» SUPPLIED DATA:
-- Opening Marker --

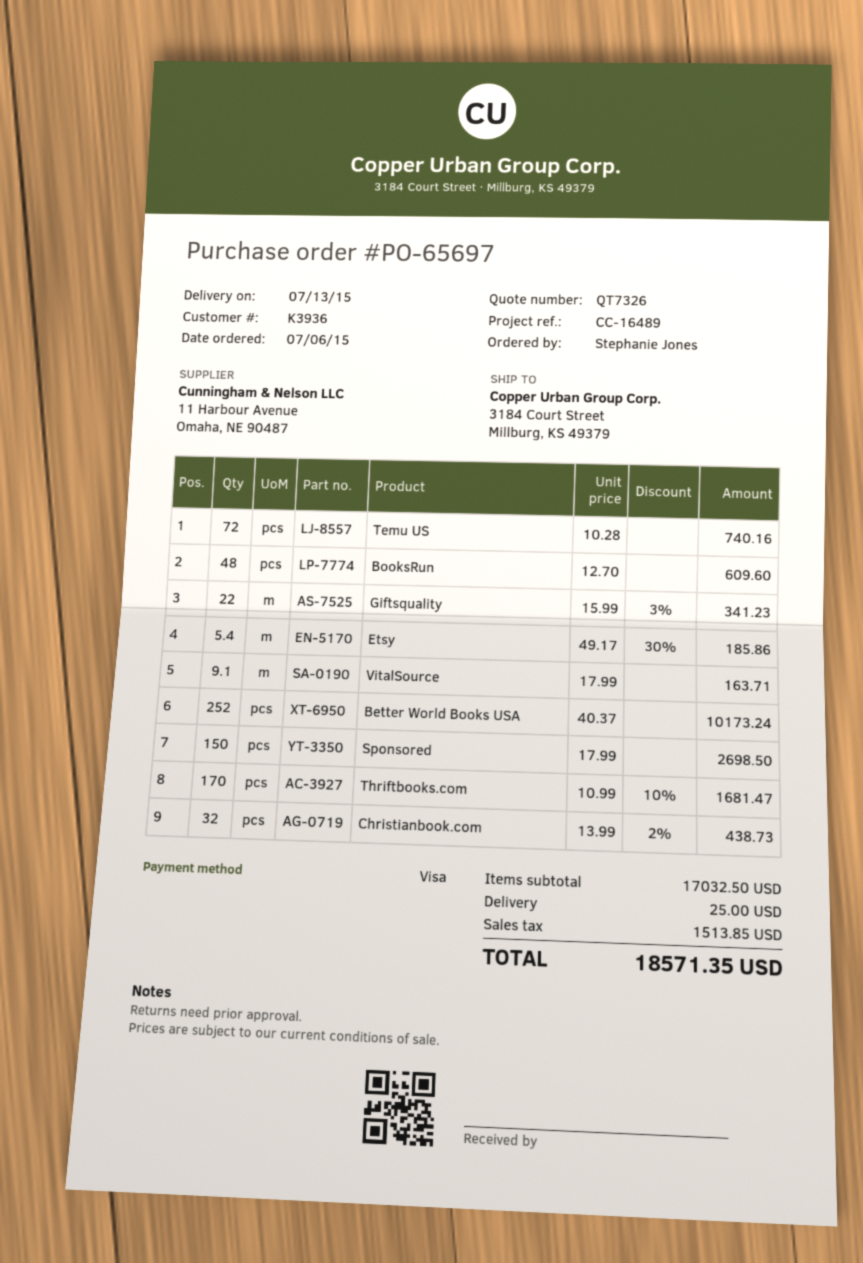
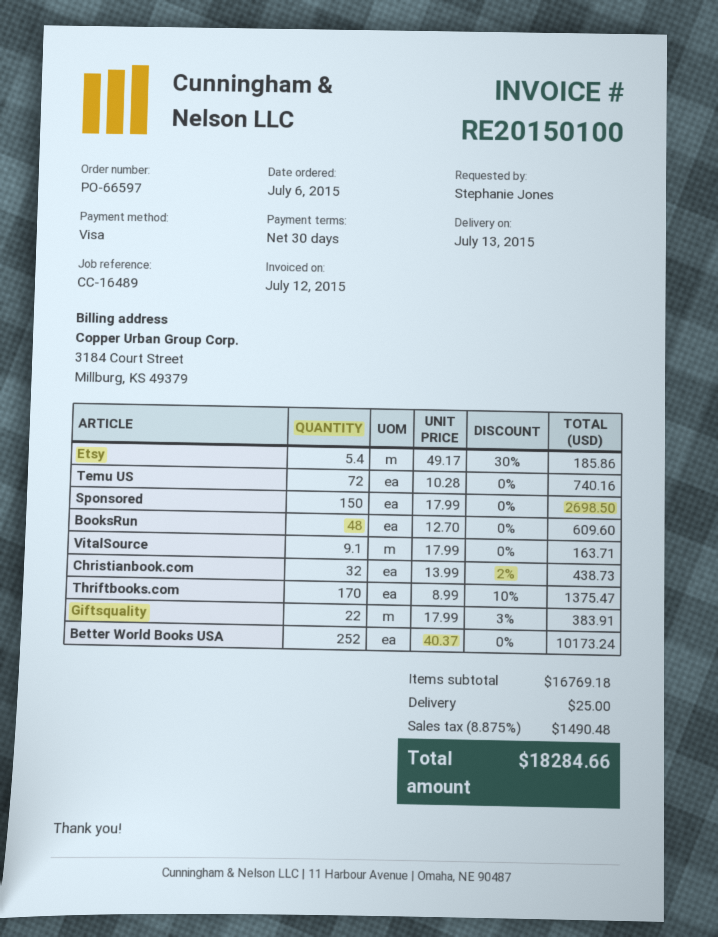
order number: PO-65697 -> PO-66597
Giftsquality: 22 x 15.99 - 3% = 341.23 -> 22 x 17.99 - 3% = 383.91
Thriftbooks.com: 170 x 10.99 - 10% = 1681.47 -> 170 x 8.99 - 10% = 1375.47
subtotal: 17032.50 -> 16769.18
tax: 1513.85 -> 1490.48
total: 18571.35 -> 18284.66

-- Closing Marker --
-- Opening Marker --

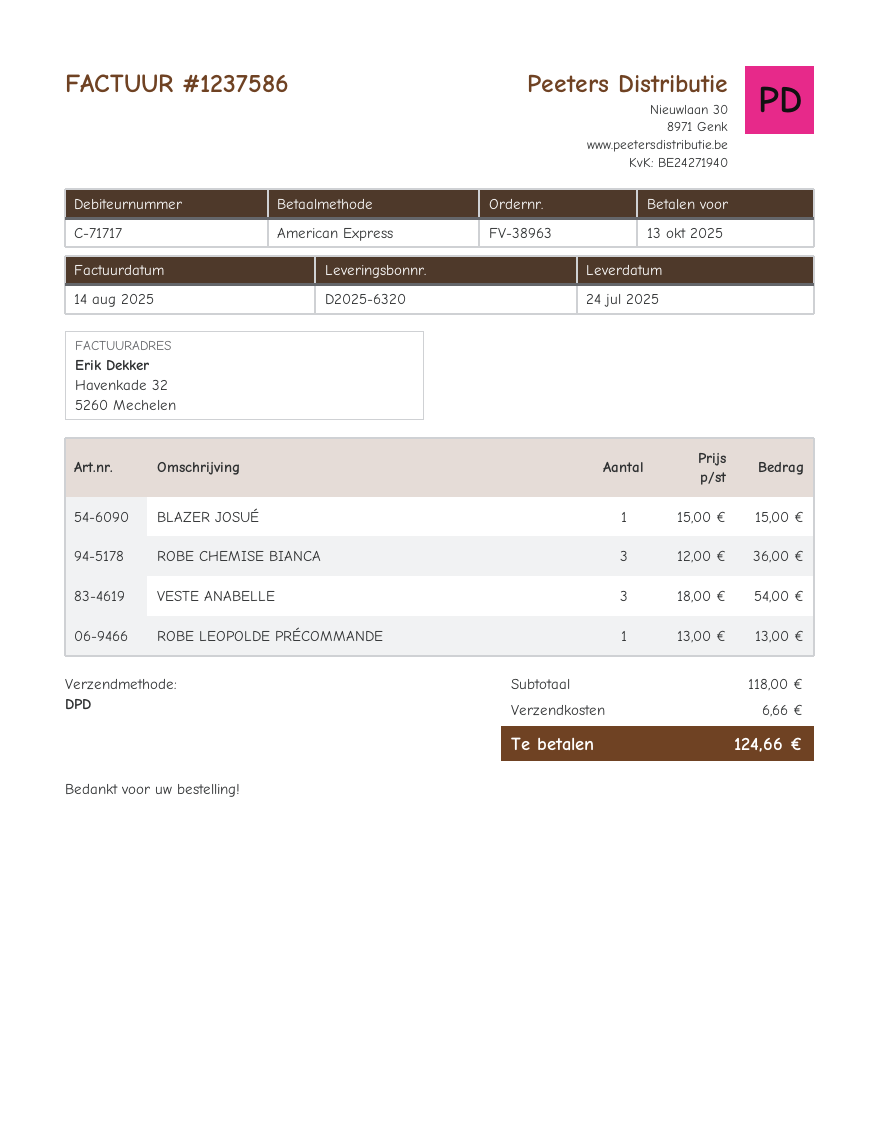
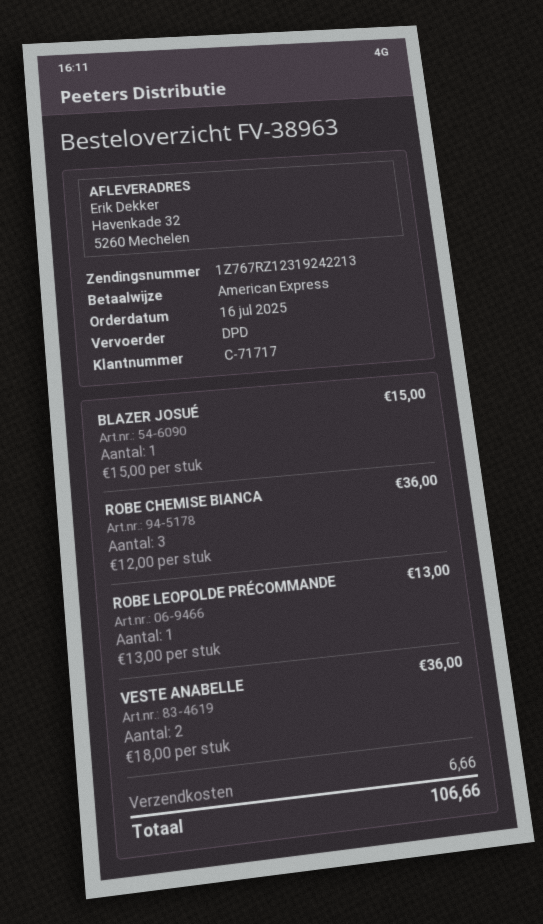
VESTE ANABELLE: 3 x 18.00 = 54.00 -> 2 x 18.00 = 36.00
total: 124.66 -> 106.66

-- Closing Marker --

» WHAT TO DO: Your reply is to repeat, unchanged, the lines above running from the one with "order number: PO-65697 -> PO-66597" up to and including the one with "total: 18571.35 -> 18284.66".

» OUTPUT:
order number: PO-65697 -> PO-66597
Giftsquality: 22 x 15.99 - 3% = 341.23 -> 22 x 17.99 - 3% = 383.91
Thriftbooks.com: 170 x 10.99 - 10% = 1681.47 -> 170 x 8.99 - 10% = 1375.47
subtotal: 17032.50 -> 16769.18
tax: 1513.85 -> 1490.48
total: 18571.35 -> 18284.66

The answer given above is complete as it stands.